Your goal: No pictures should appear in the copy; otherwise retype the entries exactly.

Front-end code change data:
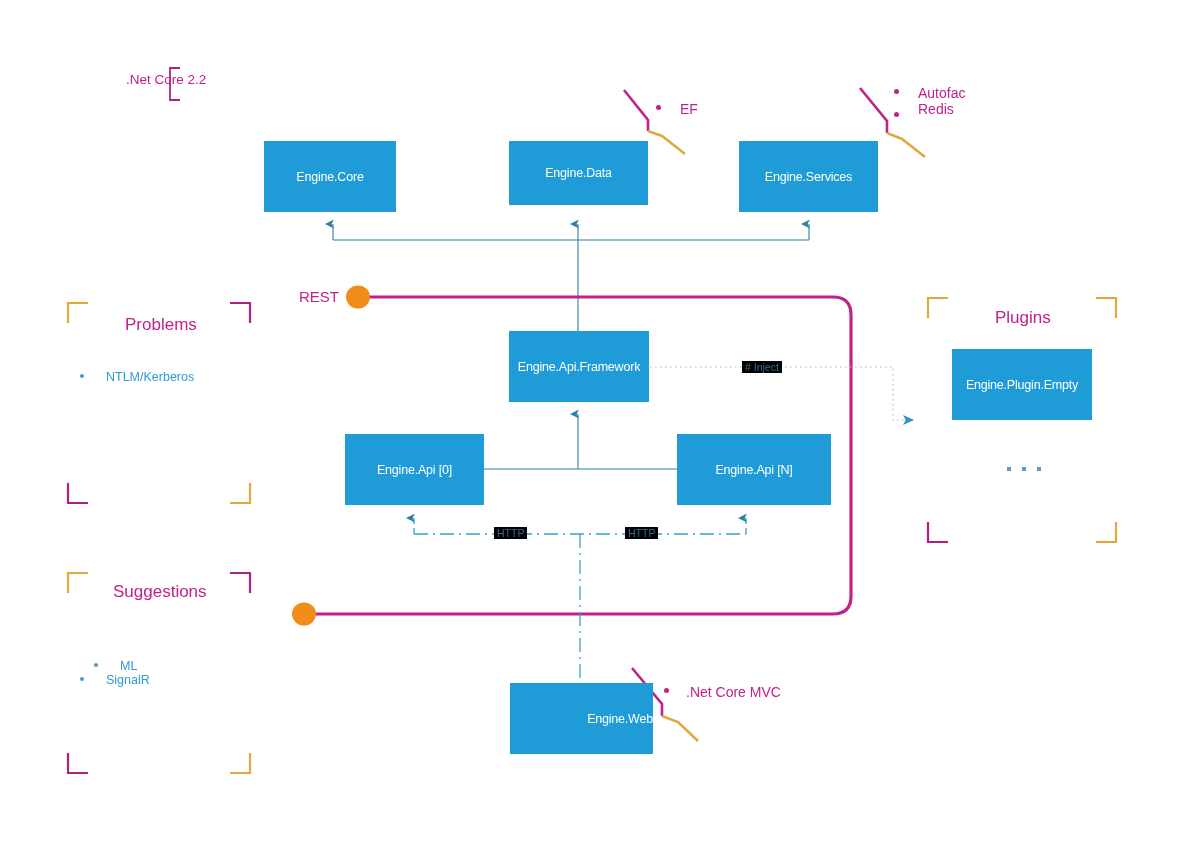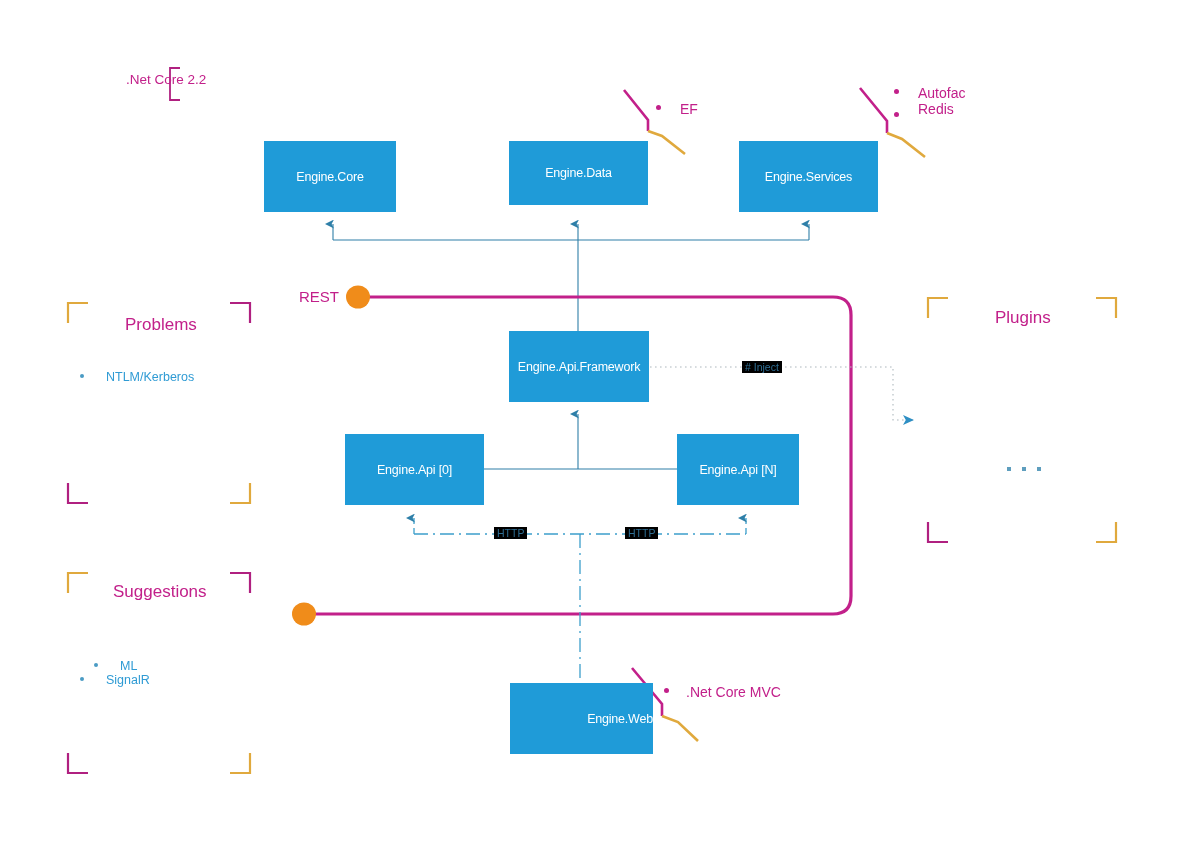"Engine.Plugin.Empty" div.node { html: none -> <div> <span>Engine.Plugin.Empty</span> </div> }
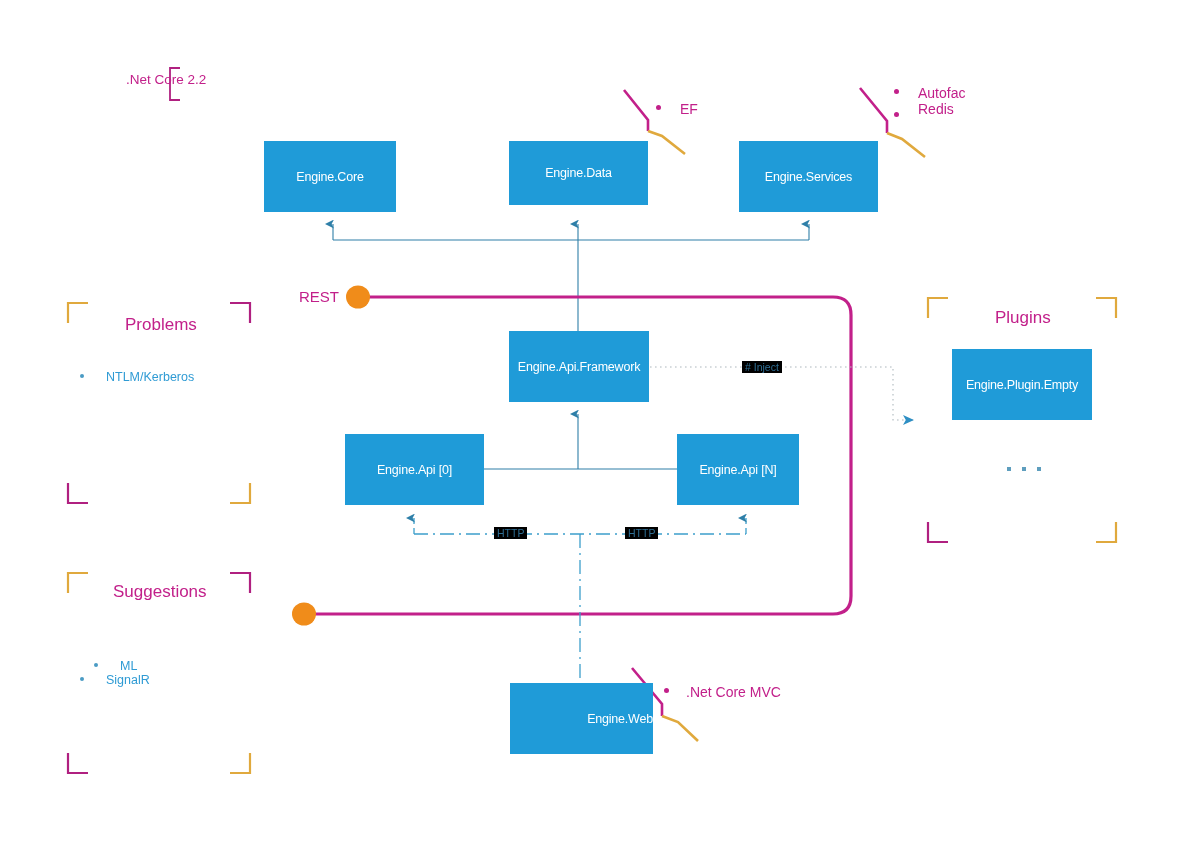"Engine.Api [N]" div.node { width: 122px -> 154px }
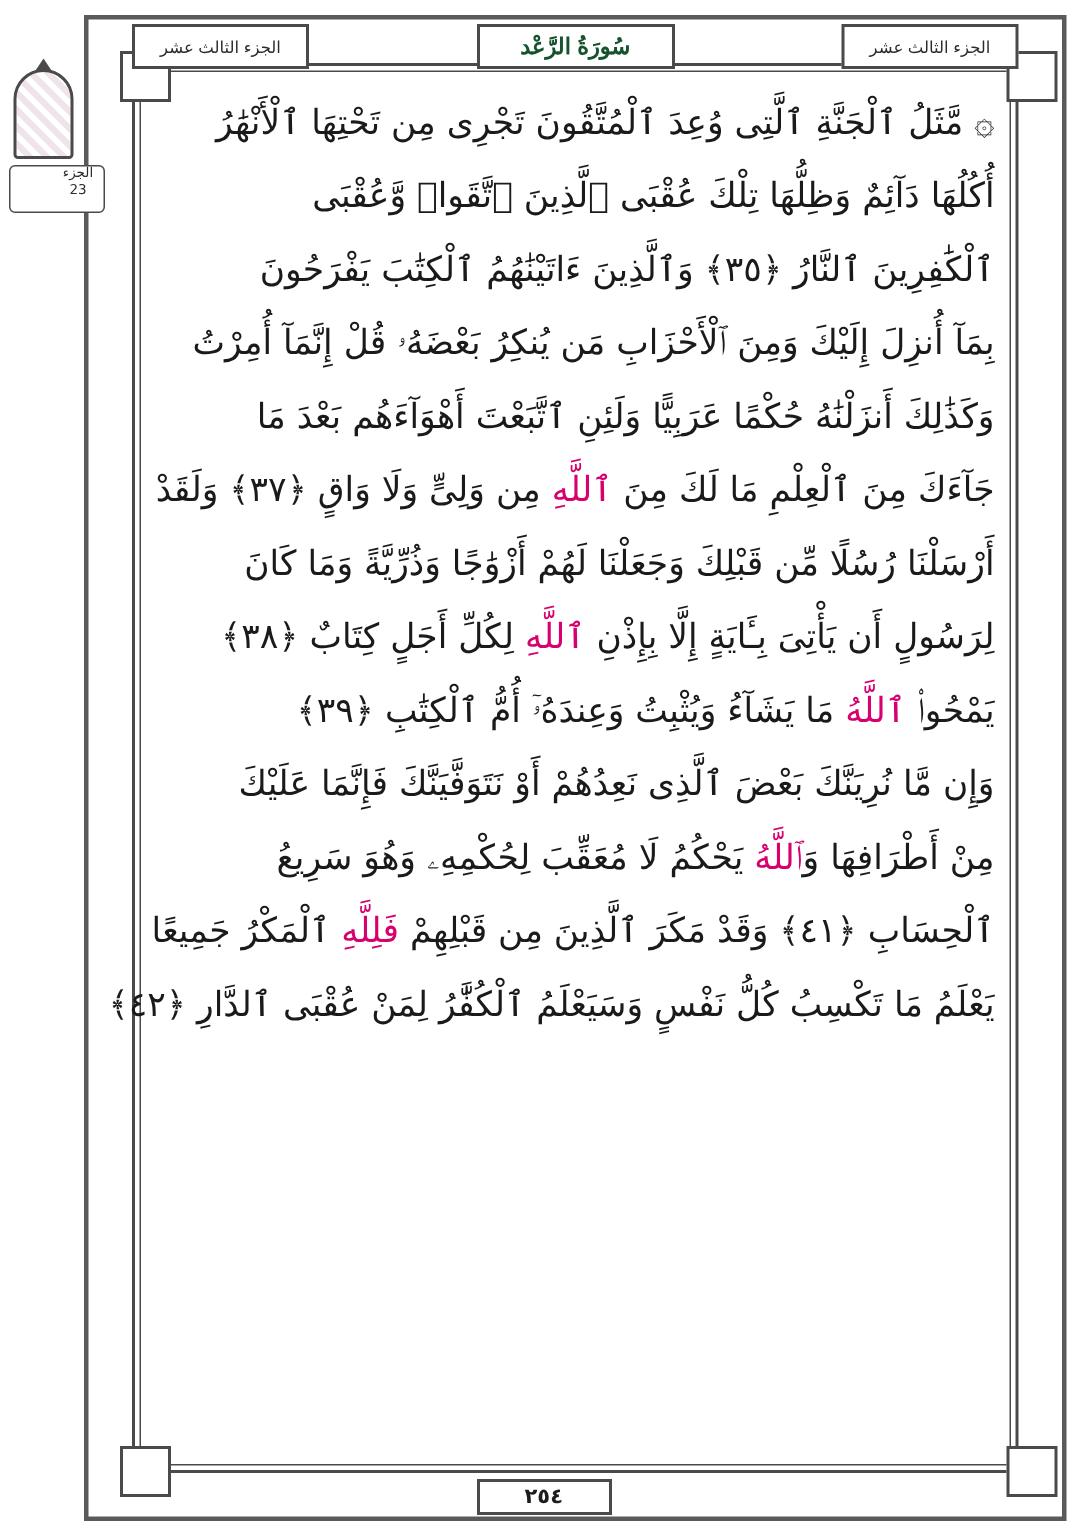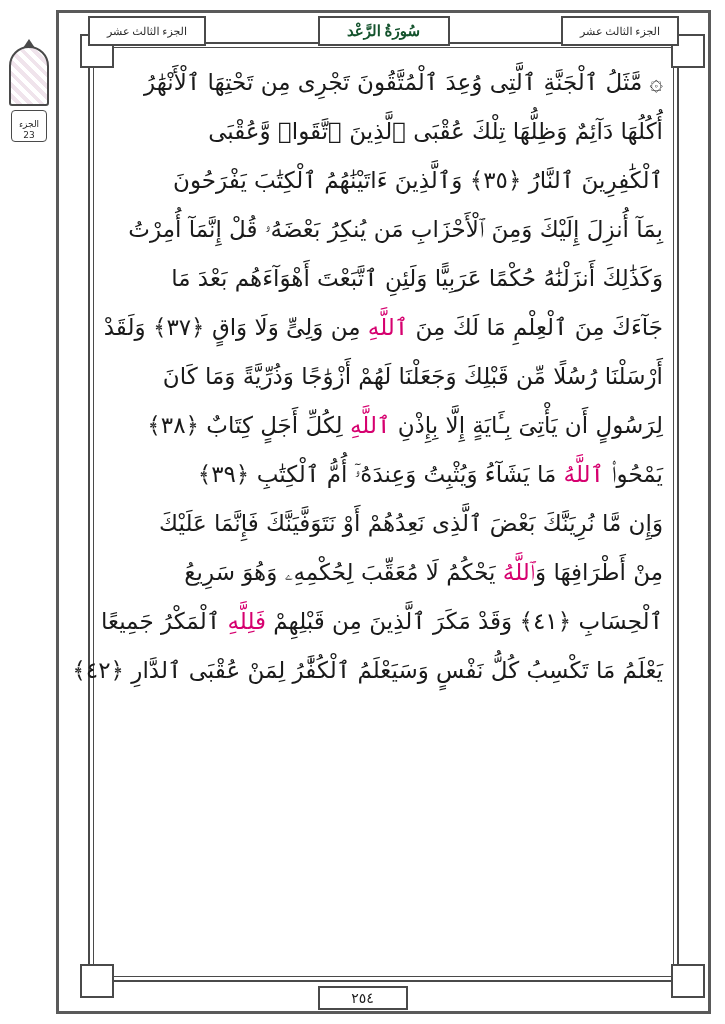"الجزء الثالث عشر" .cart-text { font-family: Liberation Serif, serif -> Liberation Sans, sans-serif }
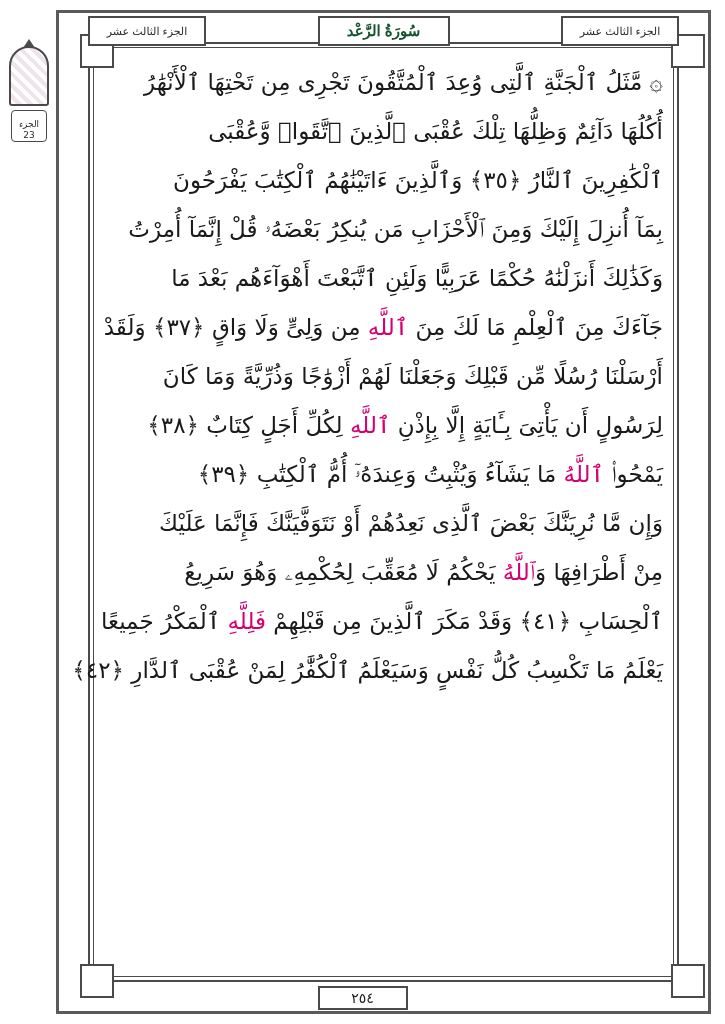"الجزء" .medallion .juz-circle { justify-content: flex-end -> flex-start; padding-left: none -> 28px }
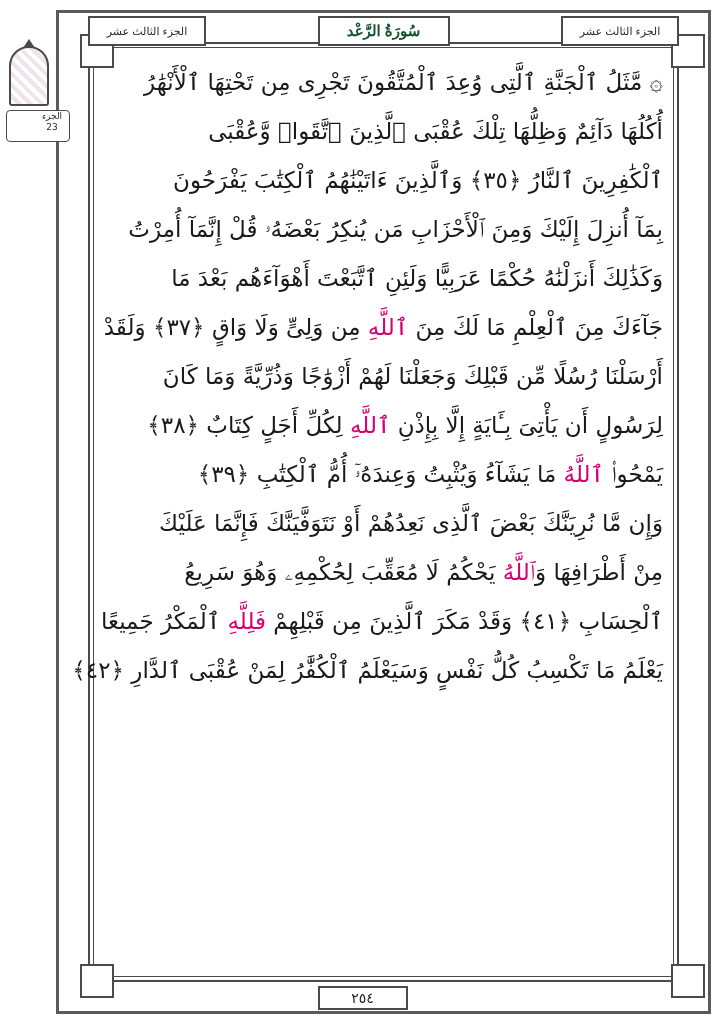"٢٥٤" .page-num-box { font-weight: none -> bold }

Response area:
"Engine.Plugin.Empty" div.node { html: none -> <div> <span>Engine.Plugin.Empty</span> </div> }
"Engine.Api [N]" div.node { width: 122px -> 154px }
"الجزء الثالث عشر" .cart-text { font-family: Liberation Serif, serif -> Liberation Sans, sans-serif }
"الجزء" .medallion .juz-circle { justify-content: flex-end -> flex-start; padding-left: none -> 28px }
"٢٥٤" .page-num-box { font-weight: none -> bold }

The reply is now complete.